§ **Problem statement**
Without the pictures, output the records below word for word.

##### Material provided

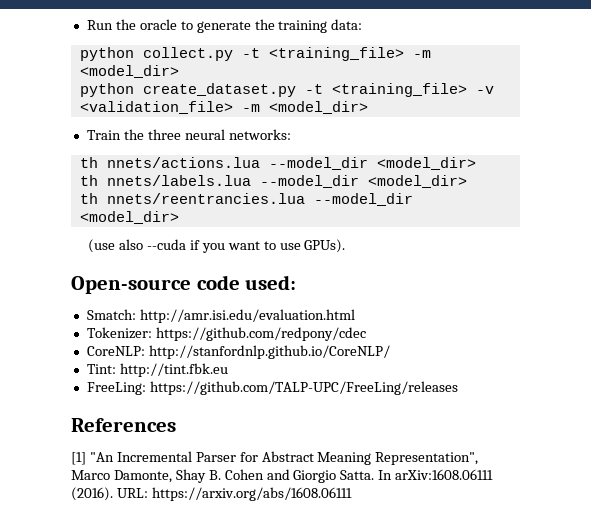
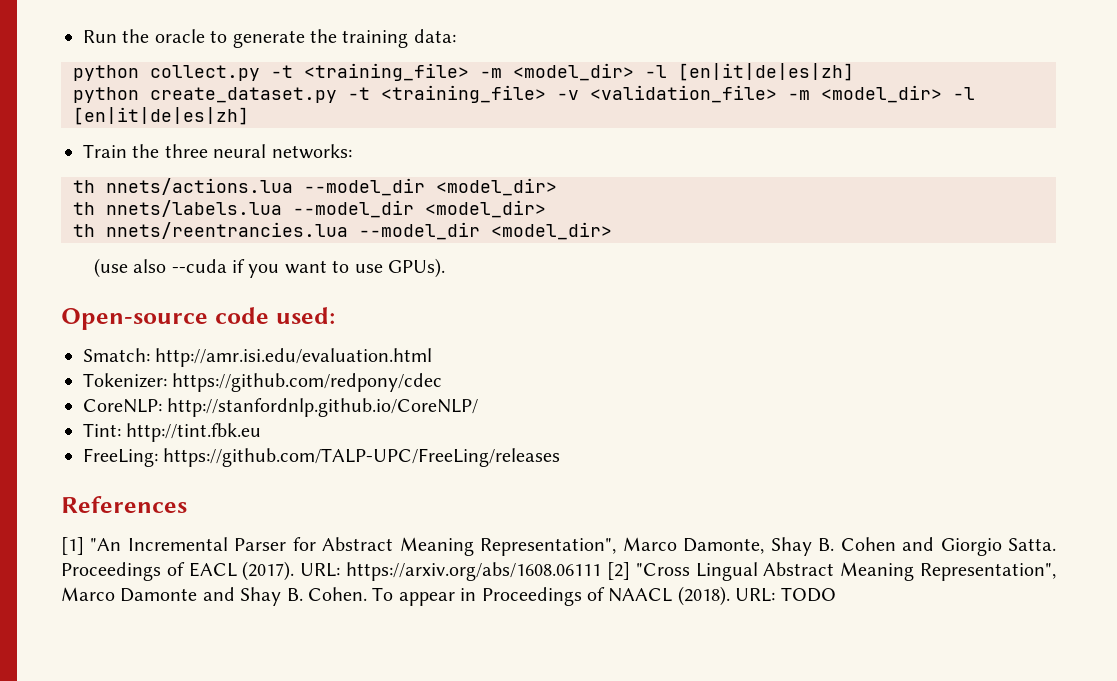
- python collect.py -t <training_file> -m <model_dir>
+ python collect.py -t <training_file> -m <model_dir> -l [en|it|de|es|zh]
- python create_dataset.py -t <training_file> -v <validation_file> -m <model_dir>
+ python create_dataset.py -t <training_file> -v <validation_file> -m <model_dir> -l [en|it|de|es|zh]
- In arXiv:1608.06111 (2016). URL: https://arxiv.org/abs/1608.06111
+ Proceedings of EACL (2017). URL: https://arxiv.org/abs/1608.06111 [2] "Cross Lingual Abstract Meaning Representation", Marco Damonte and Shay B. Cohen. To appear in Proceedings of NAACL (2018). URL: TODO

##########

§ **Output below**
- python collect.py -t <training_file> -m <model_dir>
+ python collect.py -t <training_file> -m <model_dir> -l [en|it|de|es|zh]
- python create_dataset.py -t <training_file> -v <validation_file> -m <model_dir>
+ python create_dataset.py -t <training_file> -v <validation_file> -m <model_dir> -l [en|it|de|es|zh]
- In arXiv:1608.06111 (2016). URL: https://arxiv.org/abs/1608.06111
+ Proceedings of EACL (2017). URL: https://arxiv.org/abs/1608.06111 [2] "Cross Lingual Abstract Meaning Representation", Marco Damonte and Shay B. Cohen. To appear in Proceedings of NAACL (2018). URL: TODO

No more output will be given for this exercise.